Le raid du 18 avril met fin accessoirement dans le même temps à la querelle grandissante au sien de l’Etat-Major de la marine, entre les partisans d’une invasion de Midway sans plus tarder (dont Yamamoto) et ceux d’une invasion sur Port-Moresby pour couper les communications alliés dans le Pacifique Sud, mais il n’est pas dans notre propos de la raconter ici. Surtout qu’elle n’a pas eu au finale beaucoup de conséquences sur le déroulement des évènements, la bataille de la Mer de Corail ayant finalement eu lieu en mai 1942. Le raid du 18 avril ne représente donc ni plus ni moins que le dernier clou qui ferme le cercueil de Midway, lequel va accueillir par la suite quatre des six porte-avions de la Kidō Butai. Et c’est tout. Il constitue un bon argument en faveur du plan de Yamamoto, le dernier soi-disant passant, mais il n’est pas une raison stratégique de la première importance.ConclusionAinsi, nous pouvons dire que le raid Doolitlle marque à jamais les mémoires des Américains. Il incarne la bravoure, le courage et la vengeance, sentiment présent dans de nombreux cœurs après Pearl Harbor.

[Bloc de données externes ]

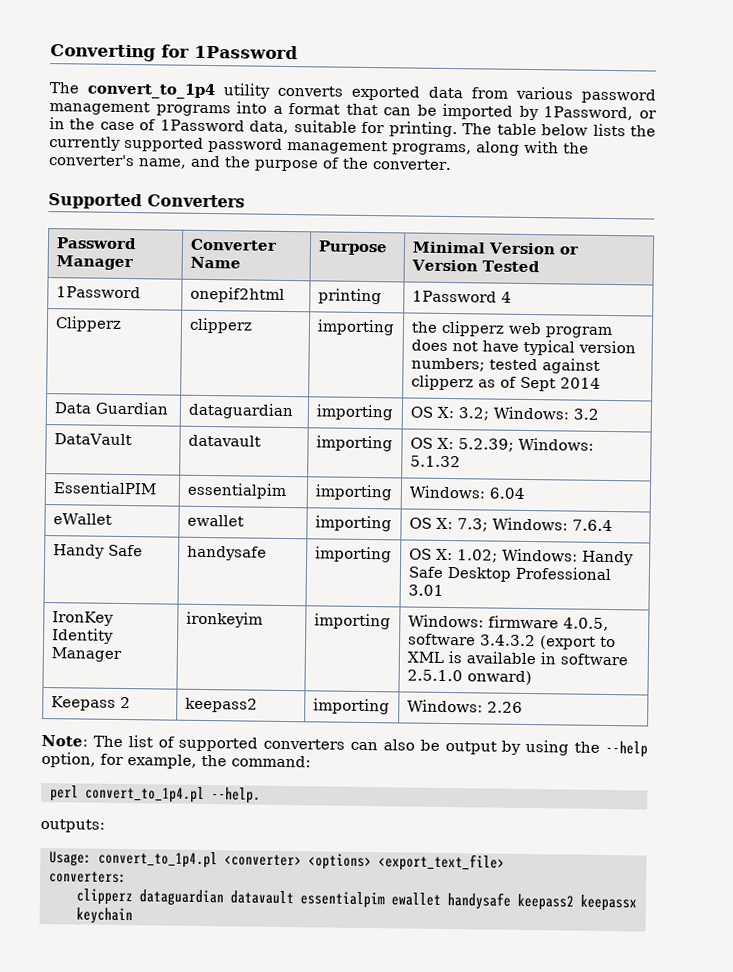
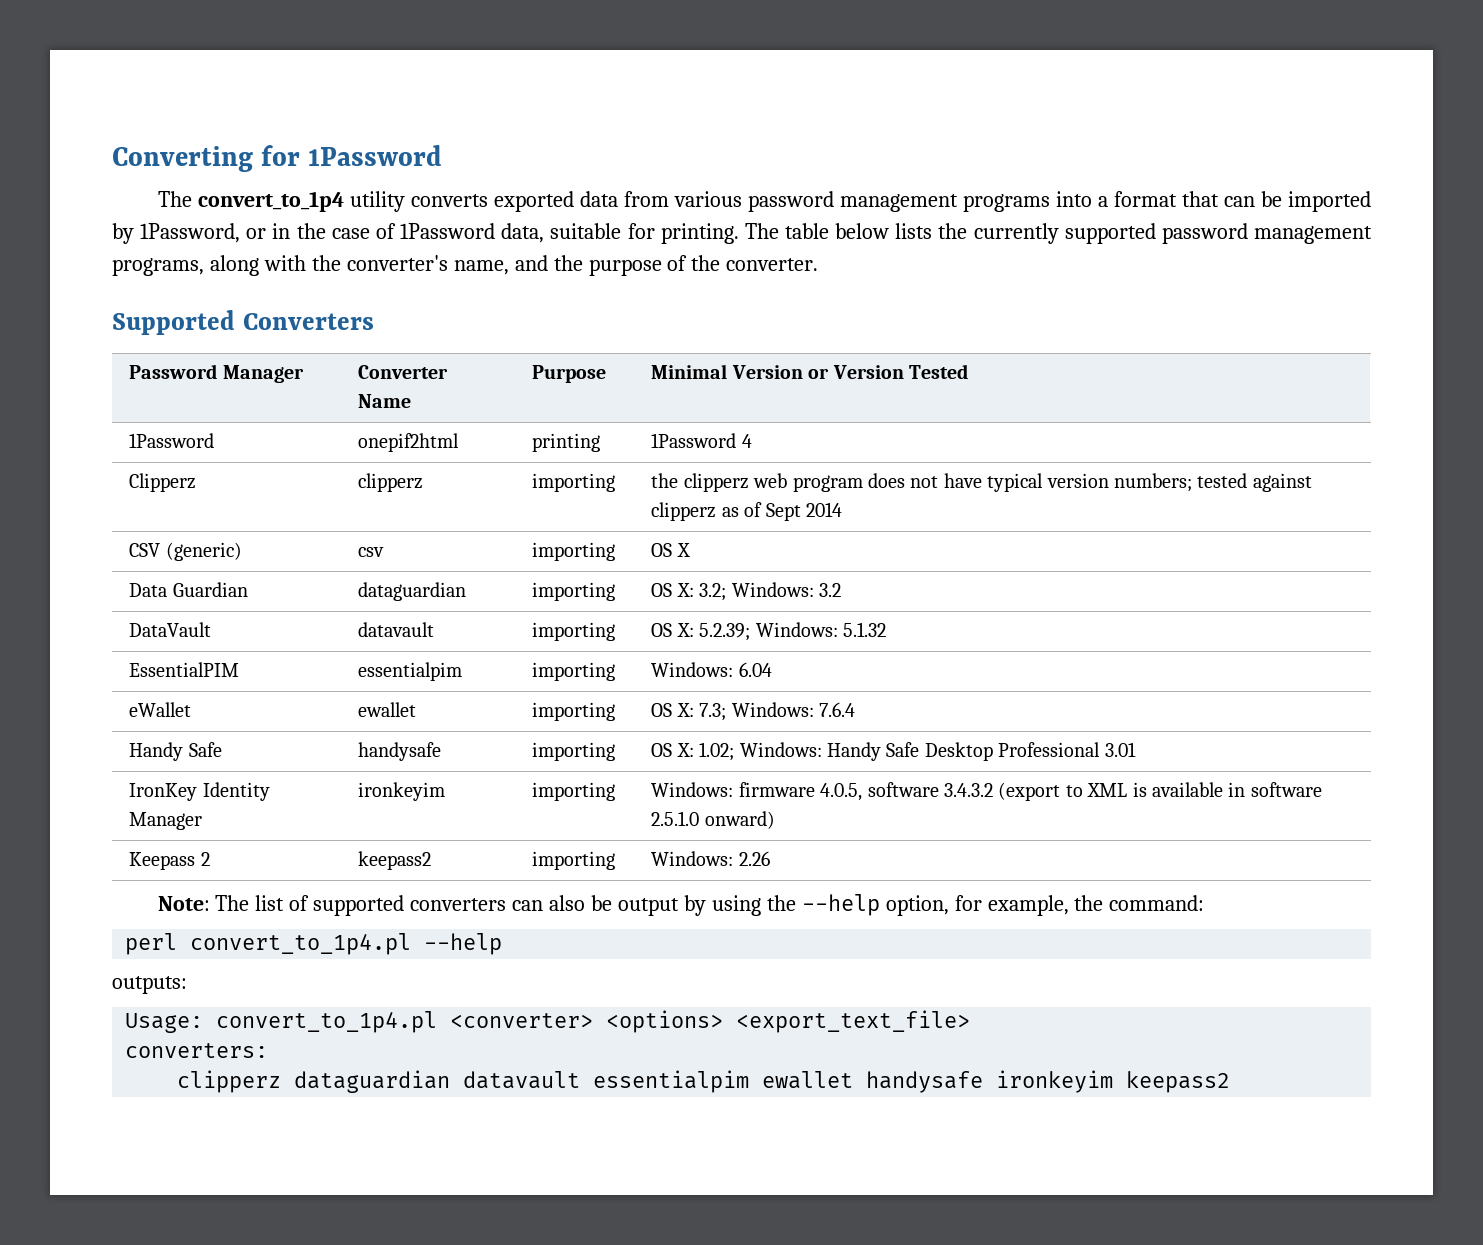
(601, 383) none -> [129,542,242,561] [358,547,385,557] [532,542,616,561] [651,543,690,557] // CSV (generic) | csv | importing | OS X
[210,787,261,804] --help. -> [424,933,503,955] --help
[516,893,637,912] [75,907,133,925] keepass2 keepassx keychain -> [996,1070,1231,1093] ironkeyim keepass2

Il symbolise aussi l’héroïsme et la grandeur de toute une nation représentée par quelques hommes, un peu comme les pilotes de chasses britanniques qui ont défendus avec courage et abnégation le ciel d’Angleterre moins de deux ans auparavant. Le raid est une réponse directe, franche et en plein cœur dans l’Empire du Soleil levant. Il représente indéniablement une attaque innovante, audacieuse….et pour le moins très dangereuse. L’escadre américaine, et surtout en tenant compte la mobilisation de deux précieux porte-avions, a pris d’énormes risques en s’infiltrant dans le périmètre japonais. Et que dire des pilotes américains, qui ont pour la plupart atterris en catastrophe voire se sont crasher en Chine après le raid. Sans l’absence de surprise, et même juste en supposant que la DCA japonaise soit correctement réactive, la mission pouvait vite virer au cauchemar, avec peut-être des B-25 abattus.

La perte de ces aviateurs, majoritairement des officiers et des hommes expérimentés, aurait terni le bilan final de l’opération, sans même évoquer la perte de Doolittle qui aurait porté un coup moral dur à l’armée américaine, ce qui est tout le contraire du but de l’opération. Le projet de bombardement est d’ailleurs qualifié au départ de « raid fou » par certains officiers de l’US Navy. Doolitlle et les autres aviateurs sont décorés par la suite, le premier recevra la prestigieuse Medal Of Honor et commandera à partir de janvier 1944 la toute aussi réputée 8th Air Force sur le front européen. La journée du 18 avril l’a marqué à jamais, et il a personnellement longtemps pensé que la mission était loin d’être le succès décrit par la presse américaine.Malgré les qualités énoncées précédemment, le premier bombardement américain du Japon est tactiquement insignifiant, vu qu’il inflige peu de dégâts aux infrastructures japonaises. Surtout, ses conséquences stratégiques sont très discutables, pour ne pas dire surévaluées. Non, l’offensive aéronavale japonaise sur Midway n’est pas la conséquence directe du raid et oui, Tokyo voulait par tous les moyens détruire les portes avions de l’US Navy bien avant qu’ils soient utilisés pour faire décoller les désormais célèbres B-25 Mitchell. En avril 1942, la situation stratégique américaine est toujours critique, le raid ne l’a modifiée d’aucune manière.

Idem pour les projets des militaires japonais, qui avaient de toute façon l’intention de prendre Midway pour espérer y livrer la bataille décisive avant la mi-1942. Enfin, il ne faut pas oublier que le raid entraîne une répression cruelle en Chine de la part de l’occupant. Environ 10 000 civils chinois trouvent la mort lorsque les Japonais commencent une traque sans pitié contre les aviateurs américains, contre ceux qui ont osés profaner le ciel de l’empereur. Les soldats torturent et fusillent le moindre suspect, tout en profitant pour piller et brûler les villages qu’ils croisent. Des conséquences collatérales tragiques dues à l’initiative de bombarder le Japon.

En définitif, le raid Doolittle peut être considéré comme un coup de poker. Une action de la dernière chance qui est militairement insignifiante mais tellement bénéfique au moral et à la combattivité des citoyens américains, les militaires comme les civils. Il prouve, comme au poker, que rien n’est joué lorsqu’il reste des cartes en mains…et un peu de bluff.